Studies have shown that inmates can benefit from the arts in a number of ways. A study published in the Justice Policy Journal identified positive correlations between arts education and such skills as time management, intellectual flexibility, emotional control and self-confidence among incarcerated individuals. 

“These programs often provide authentic learning experiences that engage the minds and hearts of the incarcerated,” according to the study. “For example, arts education can lead to improved writing skills, greater intellectual agility and creativity, motivation, and enhanced performance in other academic disciplines.”

Evidence suggests that the artistic process can also provide a safe and acceptable way to express, release and deal with potentially destructive feelings such as anger and aggression, the study continued.

One of the program’s participants, a young man only identified by his first name, Kunlyna, said the program had done exactly that, providing him with a space to “release anger through acting.”

“As someone who’s really into psychology, I think that there [are] many forms of healing,” Kunlyna said in a video interview. “As adults, I think we get accustomed to dealing with our problems in a certain way, probably with violence. … In the arts, you can kind of convey that in painting. You can throw your emotions on paint. In writing, you can put it out in a poem or a story. In theater, you can just let it go.”

“We don’t know how to deal emotionally,” he continued. “I’m in here because I didn’t know how to deal with emotions and eventually somebody died because of that.”

Brian, another program participant, recognized the mistakes he and his fellow inmates had made in the past but said, “That doesn’t make us lifelong criminals.”

“I’m a man who was trying to survive a hard situation and trying to give back to his family, not a criminal,” he said. “I don’t think any of us are criminals. We may have made mistakes in the past that led to his being here and we’re being punished for that now.”

Dell’Arte recently hosted two performers from the Zimbabwe Theatre Academy, Cadrick (Khe Khe) Msongelwa and Ronald Sigeca, who explored the cyclical nature of the prison system in their physical theater production Zandezi, or “Prison” in Shona. The narrative focuses on a man who is wrongfully convicted of a crime and, when he eventually regains his freedom, is confronted by a world that will no longer accept him. He offends again and the cycle continues.

The actors visited Pelican Bay inmates earlier this week to discuss the play and to perform Next, a sequel to Zandezi that explores what happens after incarceration.

“We [went] to Pelican Bay and talked to people who are incarcerated about what their lives will be one day,” Msongelwa told the Outpost in a recent interview. “Some of them said, ‘I’m going to be out this soon and I want to do this or this.’ We want to know how they want to live their lives when they’re out after spending life in prison.”

Arts programs can serve as a tool to bridge the gap between prisoners and the outside world, he continued. “It’s really, really important to have these art programs because it brings people from the outside world in … but it also provides an opportunity for the inmates themselves to create stories and give us insight about the realities they’re facing.”

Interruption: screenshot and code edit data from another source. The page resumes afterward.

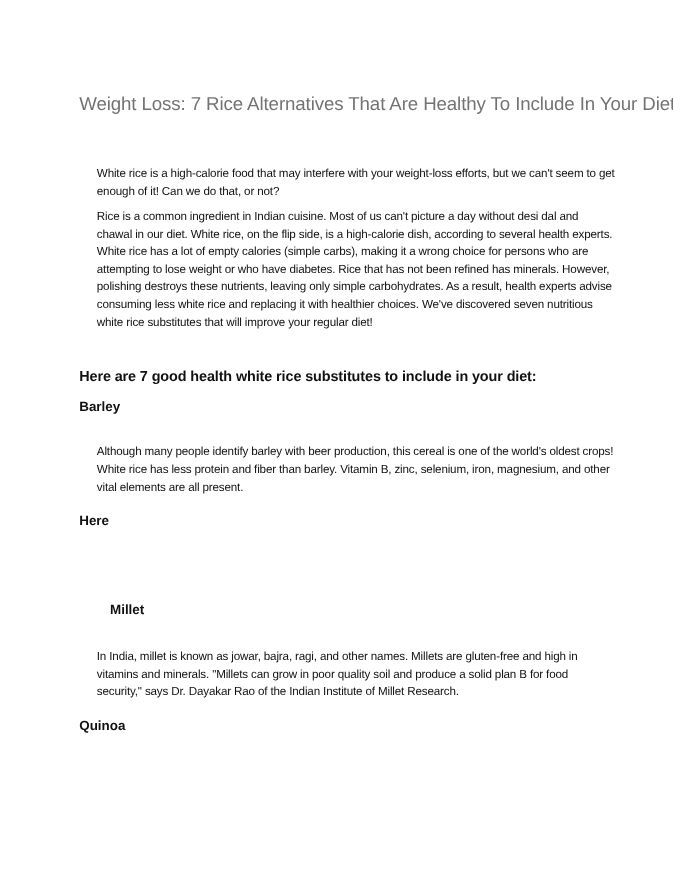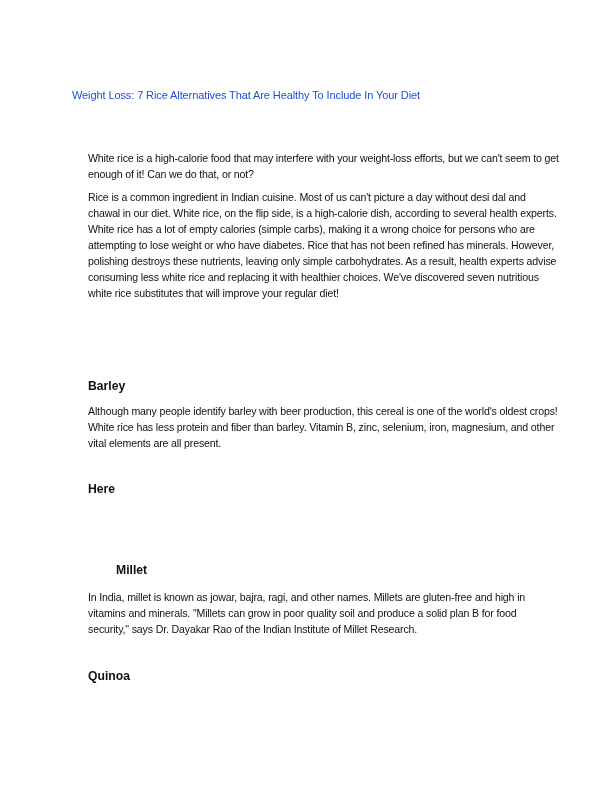--- a/index.html
+++ b/index.html
@@ -18,23 +18,23 @@
     .page {
       position: absolute;
       left: 0; top: 0;
       width: 612px; height: 792px;
     }
     .title {
       position: absolute;
       left: 72px;
       top: 86px;
       width: 470px;
-      font-size: 11px;
+      font-size: 17px;
       letter-spacing: -0.1px;
-      color: #1d4ed8;
+      color: #737373;
       white-space: nowrap;
       line-height: 18px;
     }
     .block {
       position: absolute;
       left: 72px;
       width: 472px;
       font-size: 10.6px;
       line-height: 16px;
       letter-spacing: -0.15px;
@@ -50,34 +50,35 @@
       white-space: nowrap;
       line-height: 18px;
       margin: 0;
     }
     .h-sub {
       position: absolute;
       left: 72px;
       font-size: 12.2px;
       font-weight: bold;
       line-height: 16px;
-      margin: 16px;
+      margin: 0;
     }
   </style>
 </head>
 <body>
 
 <div class="page">
 
   <div class="title">Weight Loss: 7 Rice Alternatives That Are Healthy To Include In Your Diet</div>
 
   <p class="block" style="top:134px;">White rice is a high-calorie food that may interfere with your weight-loss efforts, but we can't seem to get enough of it! Can we do that, or not?</p>
 
   <p class="block" style="top:173px;">Rice is a common ingredient in Indian cuisine. Most of us can't picture a day without desi dal and chawal in our diet. White rice, on the flip side, is a high-calorie dish, according to several health experts. White rice has a lot of empty calories (simple carbs), making it a wrong choice for persons who are attempting to lose weight or who have diabetes. Rice that has not been refined has minerals. However, polishing destroys these nutrients, leaving only simple carbohydrates. As a result, health experts advise consuming less white rice and replacing it with healthier choices. We've discovered seven nutritious white rice substitutes that will improve your regular diet!</p>
 
+  <h2 class="h-main">Here are 7 good health white rice substitutes to include in your diet:</h2>
 
   <h3 class="h-sub" style="top:362px;">Barley</h3>
   <p class="block" style="top:387px;">Although many people identify barley with beer production, this cereal is one of the world's oldest crops! White rice has less protein and fiber than barley. Vitamin B, zinc, selenium, iron, magnesium, and other vital elements are all present.</p>
 
   <h3 class="h-sub" style="top:465px;">Here</h3>
 
   <h3 class="h-sub" style="top:546px;padding-left:28px;">Millet</h3>
   <p class="block" style="top:573px;">In India, millet is known as jowar, bajra, ragi, and other names. Millets are gluten-free and high in vitamins and minerals. "Millets can grow in poor quality soil and produce a solid plan B for food security," says Dr. Dayakar Rao of the Indian Institute of Millet Research.</p>
 
   <h3 class="h-sub" style="top:652px;">Quinoa</h3>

Though the play is not finished, Msongelwa and Sigeca plan Next with the following soliloquy:

“So, what next? New opportunities? New possibilities? New challenges? This echoes in my mind. So, what next? Being out here seeing, listening, and encountering the beautiful colors, chaotic sounds, people again. I once lost all of this but not this time. We know what happens to us after we die; we go to heaven or hell. But what happens to us after we are released from zandezi?”